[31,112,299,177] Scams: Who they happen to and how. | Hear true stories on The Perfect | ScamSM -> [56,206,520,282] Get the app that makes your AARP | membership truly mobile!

...

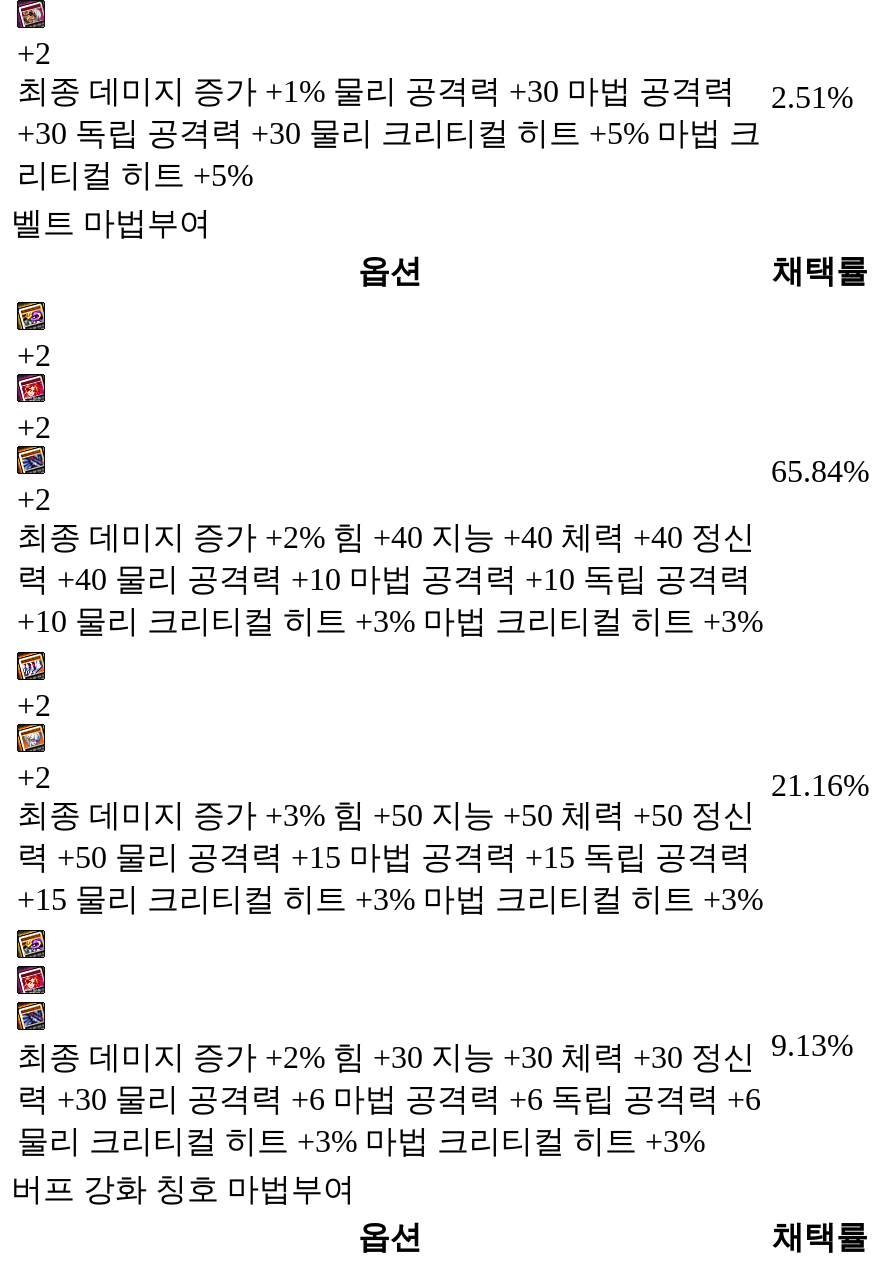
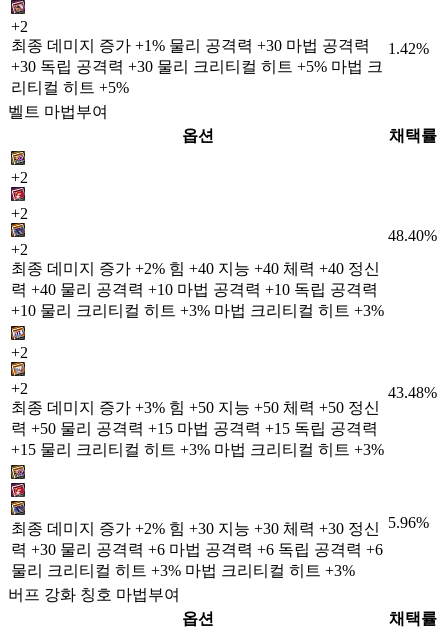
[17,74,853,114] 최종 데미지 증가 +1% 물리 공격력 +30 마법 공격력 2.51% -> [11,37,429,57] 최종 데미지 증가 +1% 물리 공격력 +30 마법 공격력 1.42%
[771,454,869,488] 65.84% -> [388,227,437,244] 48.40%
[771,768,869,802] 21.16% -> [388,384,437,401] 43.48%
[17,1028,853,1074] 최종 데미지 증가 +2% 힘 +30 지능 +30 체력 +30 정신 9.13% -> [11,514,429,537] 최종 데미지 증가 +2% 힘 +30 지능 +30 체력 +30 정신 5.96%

* * *

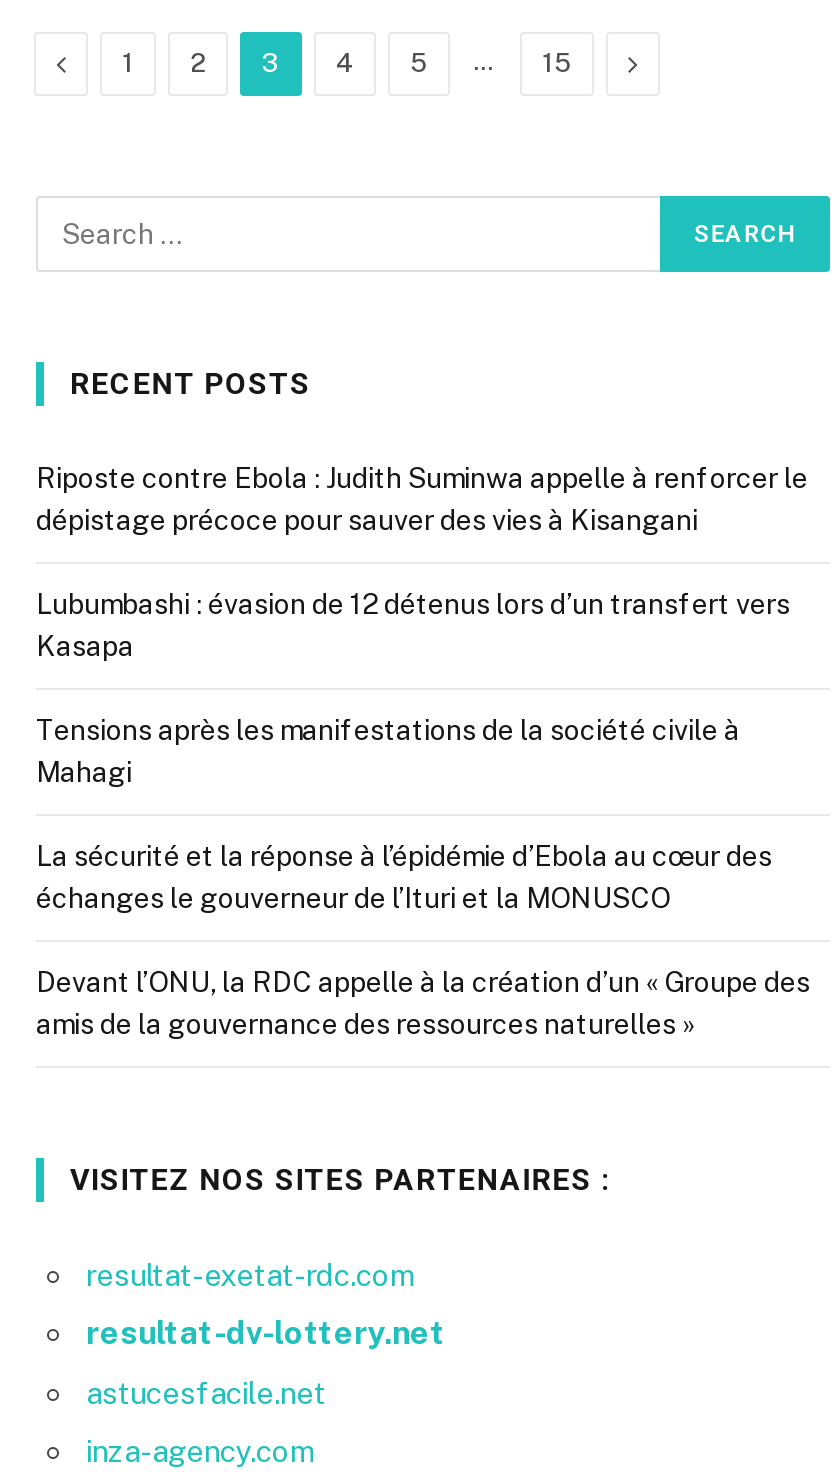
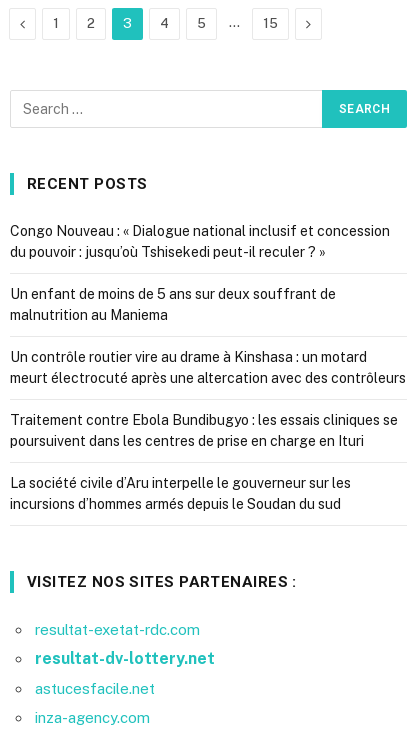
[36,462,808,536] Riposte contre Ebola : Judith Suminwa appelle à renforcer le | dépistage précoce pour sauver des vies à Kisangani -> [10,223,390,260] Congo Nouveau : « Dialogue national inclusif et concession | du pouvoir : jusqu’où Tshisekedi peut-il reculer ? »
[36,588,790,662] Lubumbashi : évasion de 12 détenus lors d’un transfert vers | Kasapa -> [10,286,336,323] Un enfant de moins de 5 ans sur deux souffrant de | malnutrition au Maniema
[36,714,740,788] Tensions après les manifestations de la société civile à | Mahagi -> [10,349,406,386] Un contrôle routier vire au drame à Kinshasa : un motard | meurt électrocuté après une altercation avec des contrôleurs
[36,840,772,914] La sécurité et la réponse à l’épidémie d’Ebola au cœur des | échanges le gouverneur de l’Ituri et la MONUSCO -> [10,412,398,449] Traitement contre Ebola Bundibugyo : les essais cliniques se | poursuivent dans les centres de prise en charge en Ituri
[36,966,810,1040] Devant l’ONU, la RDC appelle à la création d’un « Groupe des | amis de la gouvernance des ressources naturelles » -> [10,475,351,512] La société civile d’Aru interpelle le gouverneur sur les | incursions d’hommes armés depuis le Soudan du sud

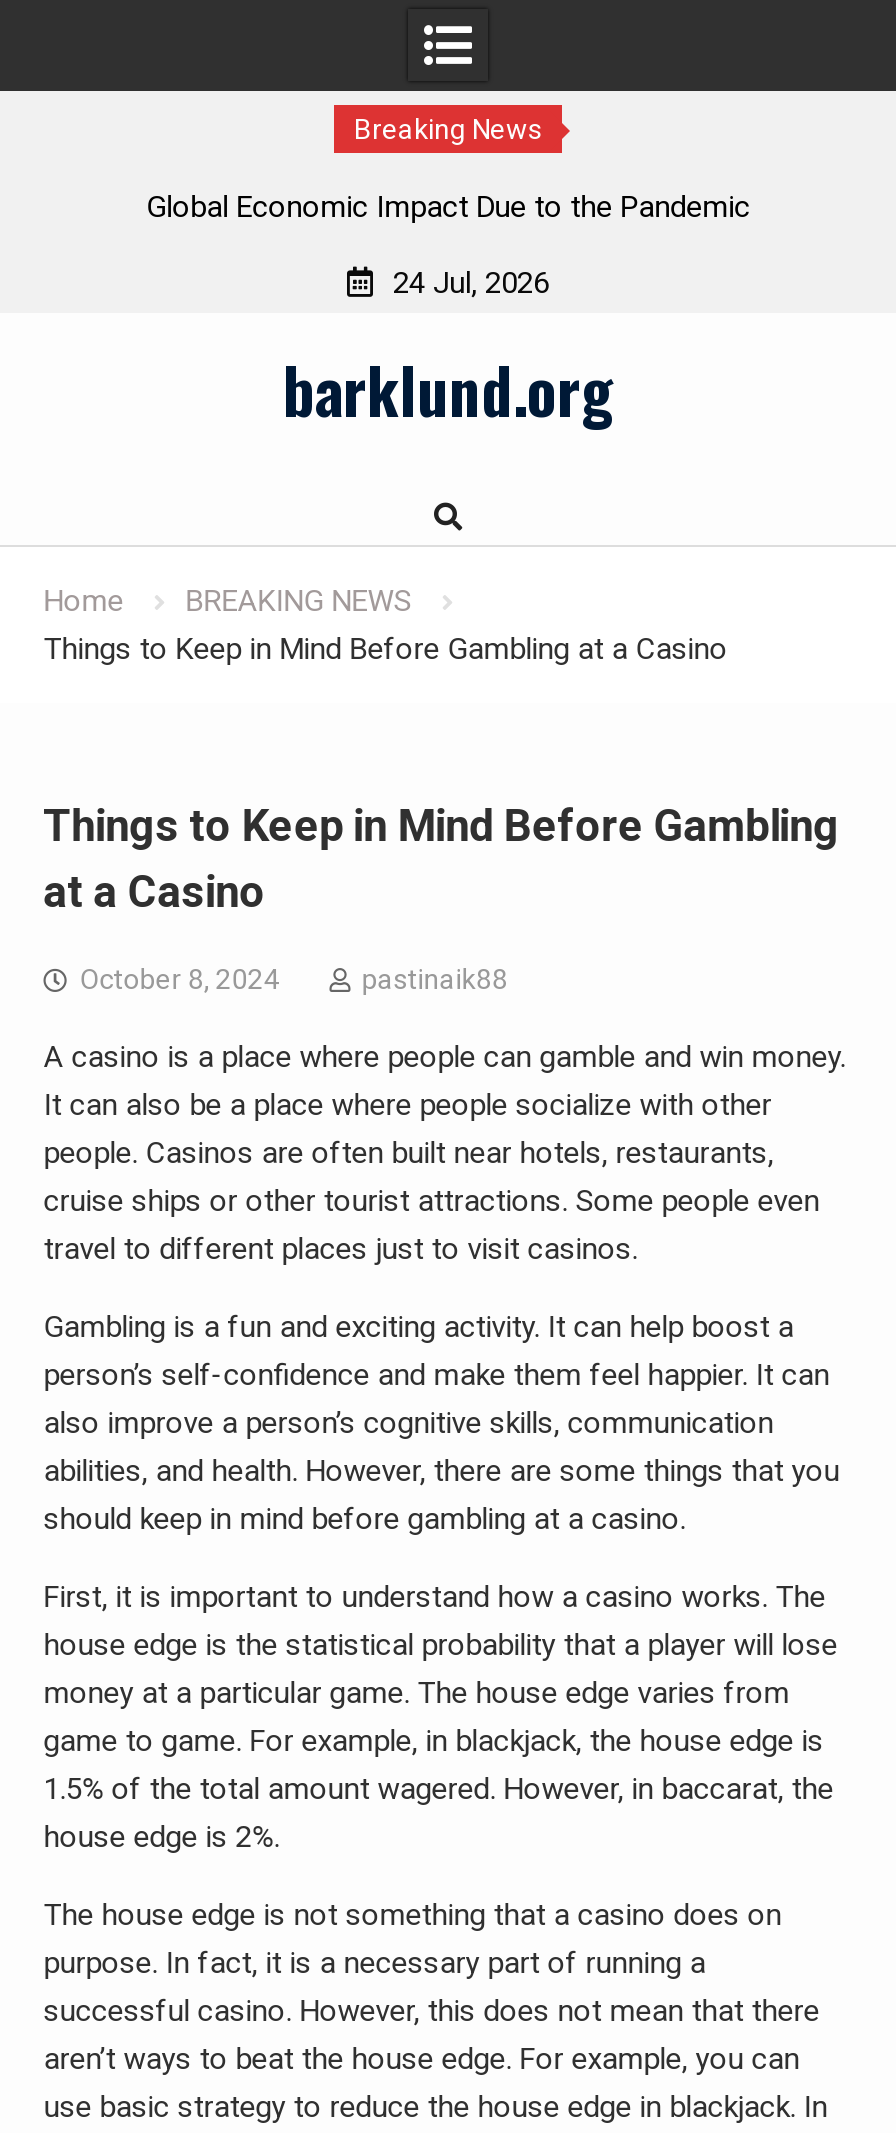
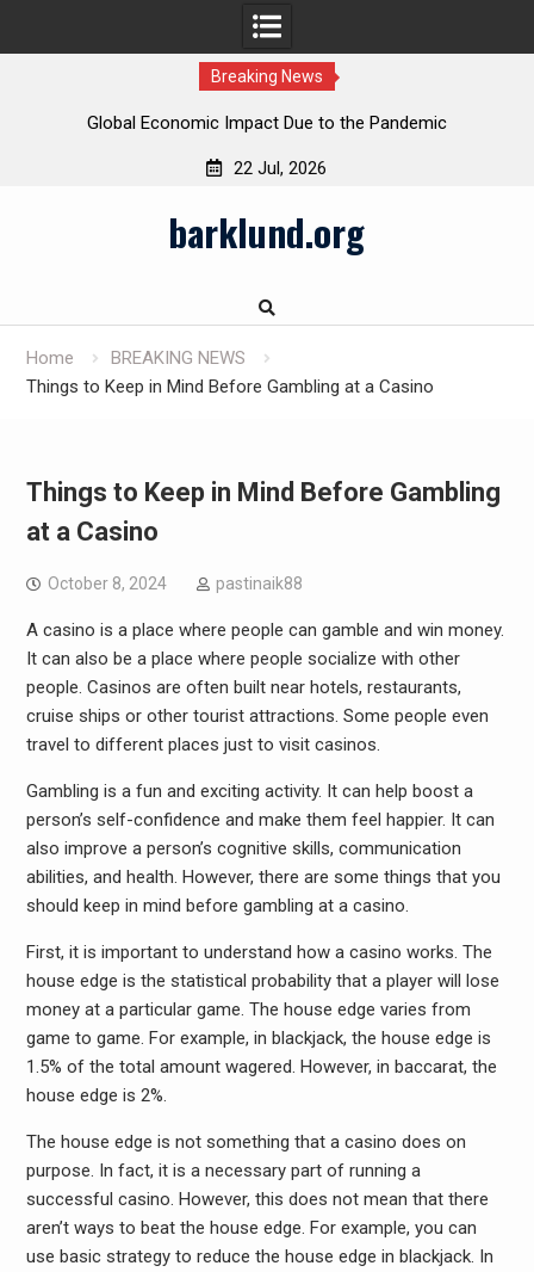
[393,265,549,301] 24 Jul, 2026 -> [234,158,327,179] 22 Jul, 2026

--- Exercise details ---
What lines of the material contain "société"? Show them.

--- Answer to the problem ---
[36,714,740,788] Tensions après les manifestations de la société civile à | Mahagi -> [10,349,406,386] Un contrôle routier vire au drame à Kinshasa : un motard | meurt électrocuté après une altercation avec des contrôleurs
[36,966,810,1040] Devant l’ONU, la RDC appelle à la création d’un « Groupe des | amis de la gouvernance des ressources naturelles » -> [10,475,351,512] La société civile d’Aru interpelle le gouverneur sur les | incursions d’hommes armés depuis le Soudan du sud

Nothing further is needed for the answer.